Pour être électeur, une ancienneté de 3 mois est nécessaire et 6 mois pour être éligible.
Pour la mise en place d'un système de participation, le seuil de 50 salariés est apprécié en tenant compte
des salariés permanents et des salariés portés en retenant le nombre moyen par jour ouvrable des salariés
qui ont effectué des prestations de portage au cours de l'exercice. Le salarié porté en bénéficie dès lors
qu'il a réalisé une prestation dans une entreprise cliente pendant une durée totale d'au moins 60 jours au
cours du dernier exercice.
► A noter : l'alerte par le CE de l'inspection du travail en cas d'abus de recours aux contrats de travail
précaires s'étend aux contrats de portage salarial.
D'autres mesures à venir
Pour entrer en vigueur, l'ordonnance doit désormais être publiée au Journal officiel. Ses dispositions ne
prendront valeur législative qu'une fois l'ordonnance ratifiée par le Parlement.
Par ailleurs, des mesures complémentaires vont être prises.

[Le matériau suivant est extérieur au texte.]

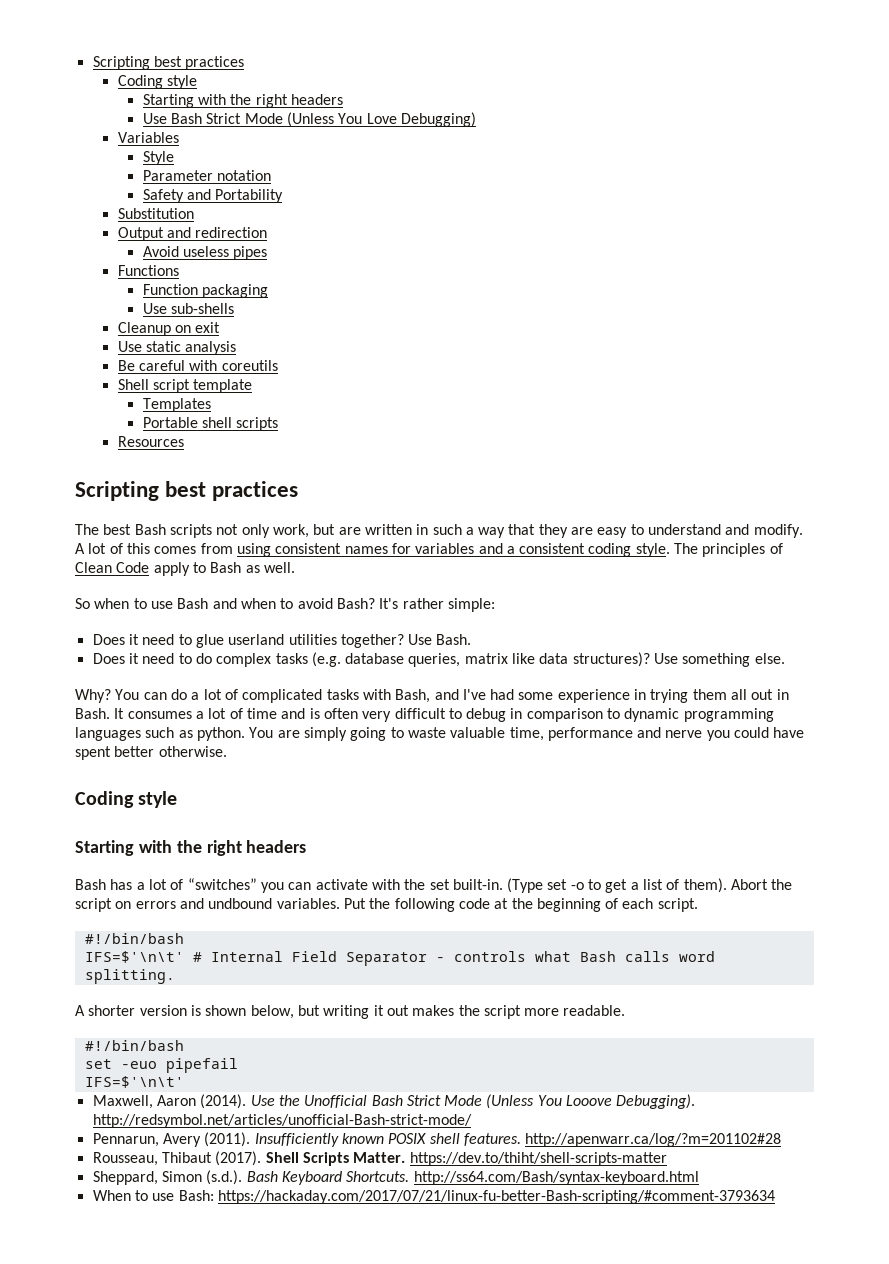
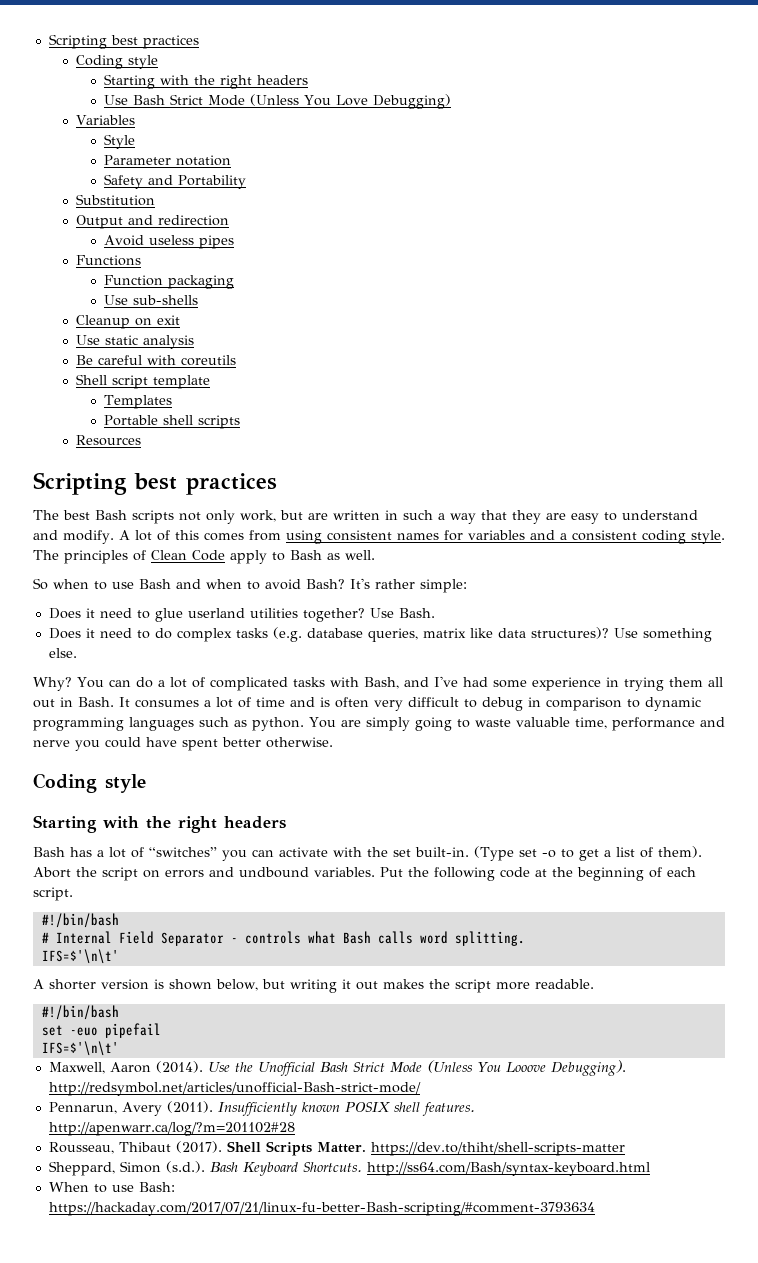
- IFS=$'\n\t' # Internal Field Separator - controls what Bash calls word splitting.
+ # Internal Field Separator - controls what Bash calls word splitting.
+ IFS=$'\n\t'

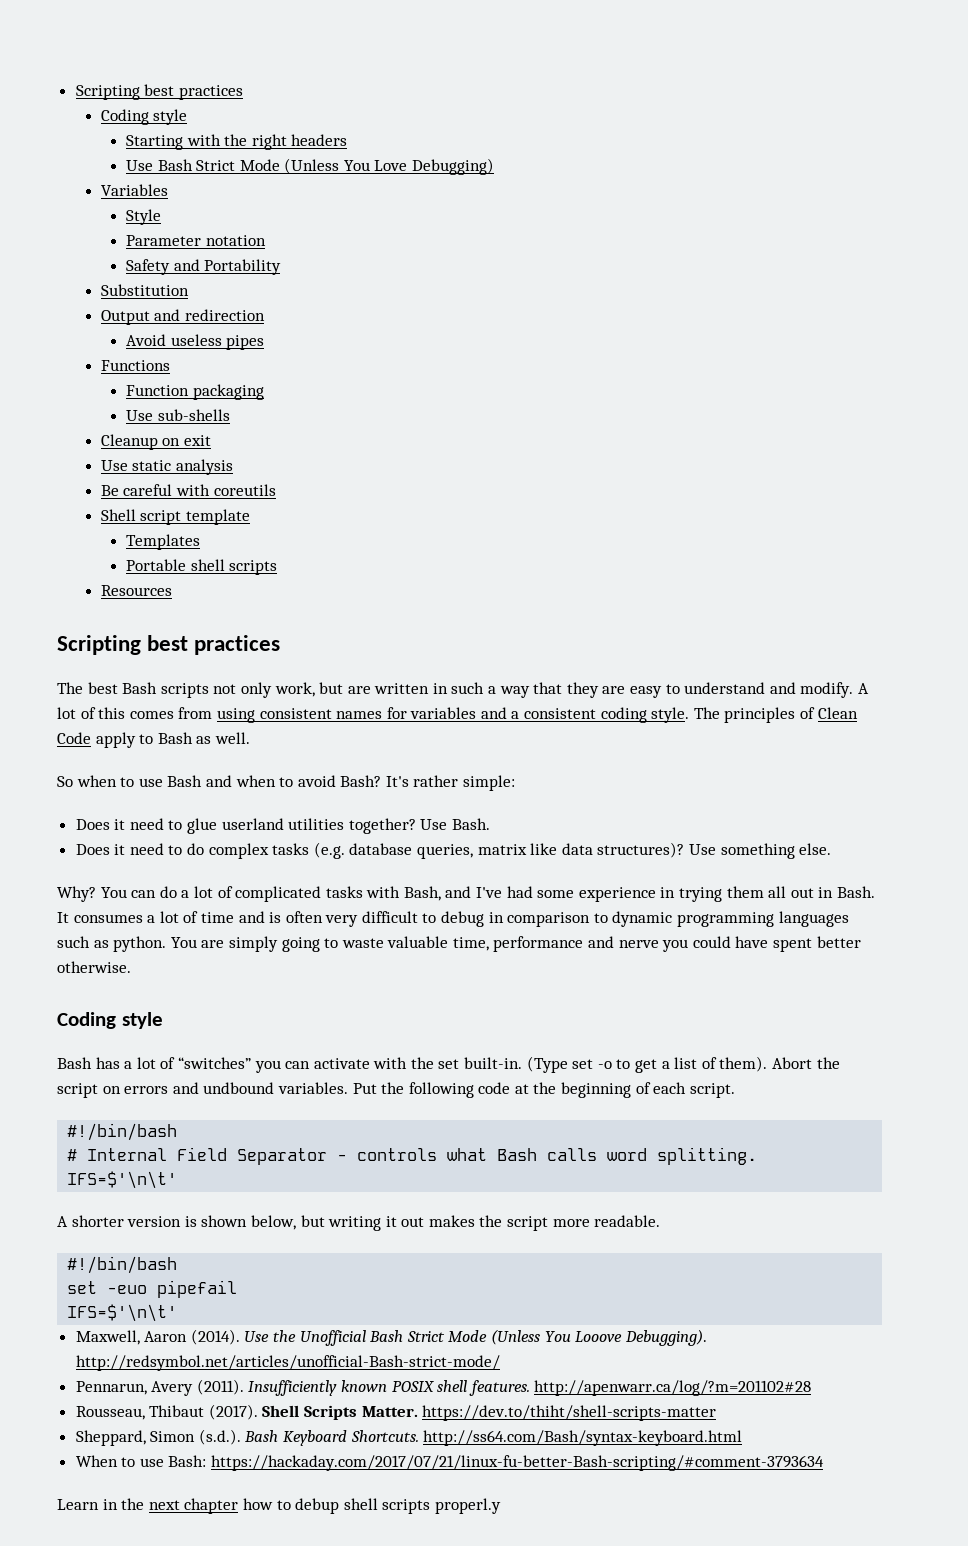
  You are simply going to waste valuable time, performance and nerve you could have spent better otherwise.
  Coding style
- Starting with the right headers
+ Learn in the next chapter how to debup shell scripts properl.y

D'une part, les partenaires sociaux vont
ouvrir des négociations pour conclure une convention collective qui complétera le dispositif légal et
réglementaire. Selon Patrick Levy-Waitz, la négociation portera sur l'ensemble des sujets et devrait être
enclenchée une fois la loi de ratification publiée. D'autre part, une loi doit compléter le dispositif par
un régime de sanctions civiles et pénales.